I miss you like a fat girl misses the prom.
My lunch today consisted of going on the brewery tour with my boss. Free pretzels and two free beers.
I hate you.
To be fair, the beers are only 8 ounces each. So maybe you just kinda dislike me.
So i just got diagnosed with swine flu. im at walgreens looking like shit and this guy keeps staring at me. Im so gonna cough in his face.
well, dont
I didnt. i just coughed then looked at him menacingly. he got it.
I walked into the bathroom and the toilet was on fire... I stood there for like a minute trying to decide whether I should put it out or get my camera.
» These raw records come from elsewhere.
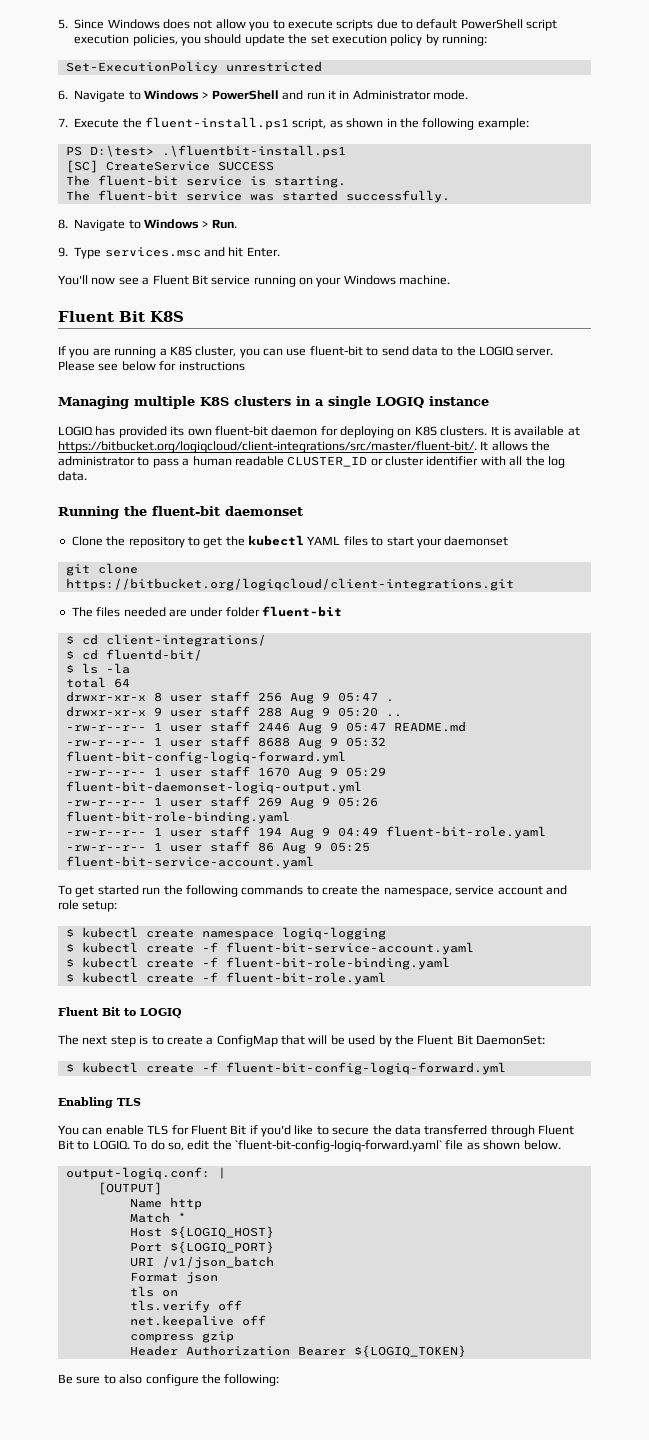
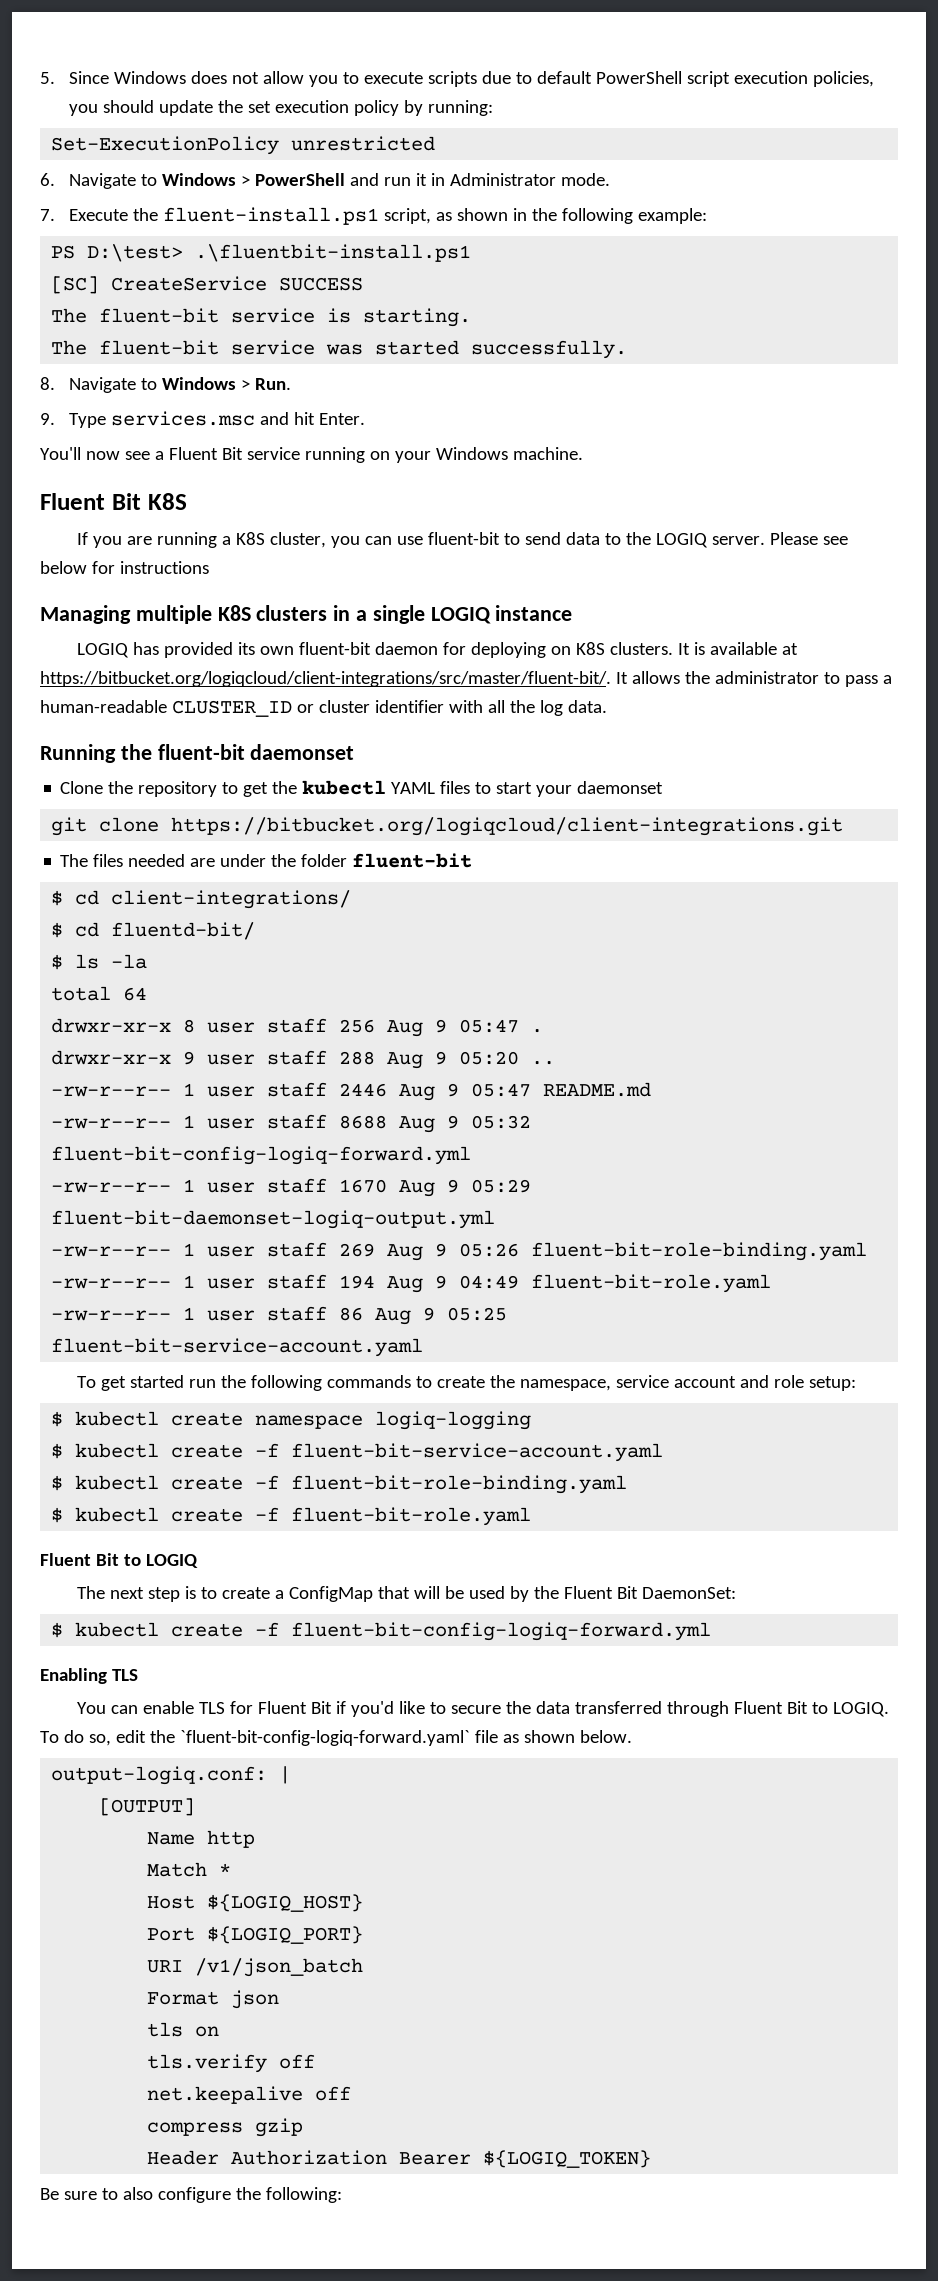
[192,456,284,466] human readable -> [40,700,167,713] human-readable
(224, 612) none -> [271,854,297,867] the

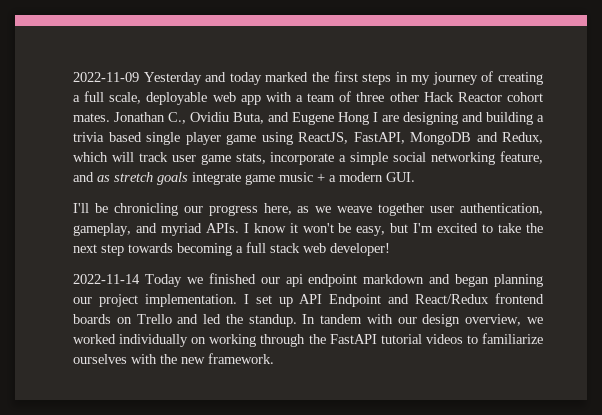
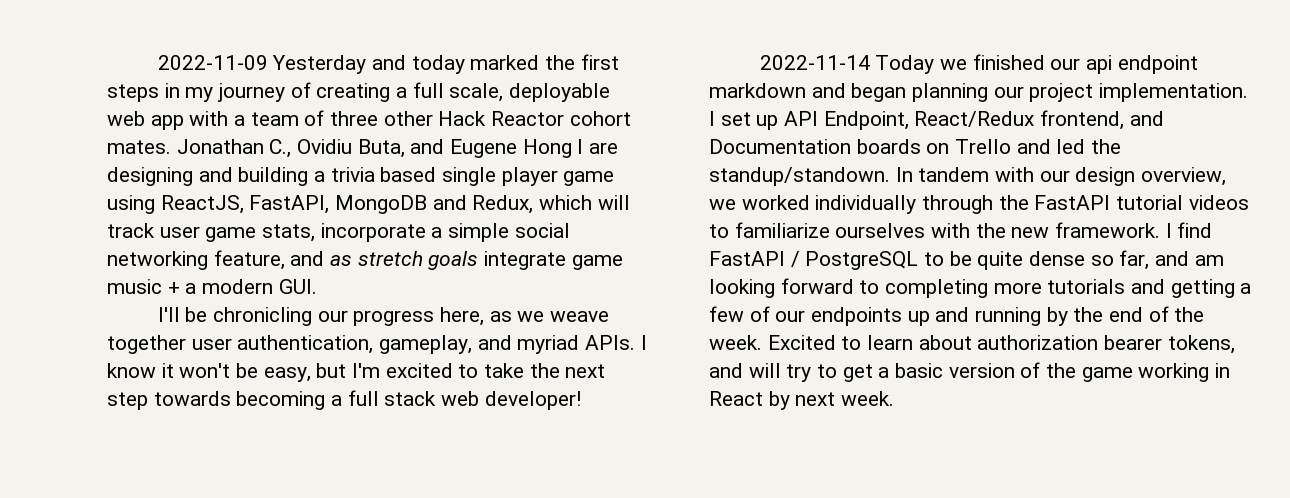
[329,293,544,307] Endpoint and React/Redux frontend -> [823,110,1164,130] [709,139,851,154] Endpoint, React/Redux frontend, and Documentation
[248,314,297,327] standup. -> [709,167,890,186] standup/standown.
[191,334,257,347] on working -> (917, 204) none
(274, 358) none -> [1165,222,1213,238] [709,250,1224,270] [709,278,1252,298] [709,306,1205,326] [709,335,1235,354] [709,362,1231,382] [709,391,895,410] I find FastAPI / PostgreSQL to be quite dense so far, and am looking forward to completing more tutorials and getting a few of our endpoints up and running by the end of the week. Excited to learn about authorization bearer tokens, and will try to get a basic version of the game working in React by next week.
I'm beginning to think I'm sterile because I definitely should be pregnant by now.
So, your mugshot picture is behind the counter at B-Dubs, with the caption: "not allowed on premesis."
When he goes down on me, he stares me in the eyes like a shark mocking it's prey as it devours it. Plus, his beard smells like dirty gym socks. This has got to end.
todays sighting is titled: Bum taking pictures with an invisible camera.
to instagram or to not instagram the picture i took of when i shit in the urinal
Nothing like hearing "I found your pinky nail" before you even noticed it was missing.
Nothing like drunkenly buying a pregnancy test at 8 am to get out and realize your nip was out the whole time.
Oh I'm definitely going to hit on her, there's no question about that. What I meant by playing it cool is I'm not going to mount her on sight.
mid-october of freshman year. goals have shifted from "no more guys on my floor" to "all the guys on my floor."
You fell out of his top bunk onto his set of golf clubs. After seeing blood on your leg, you proceeded to sing "the first cut is the deepest" while sprawled on the golf clubs
so i just realized the reason you didn't answer my call last night is because the remote isn't a phone.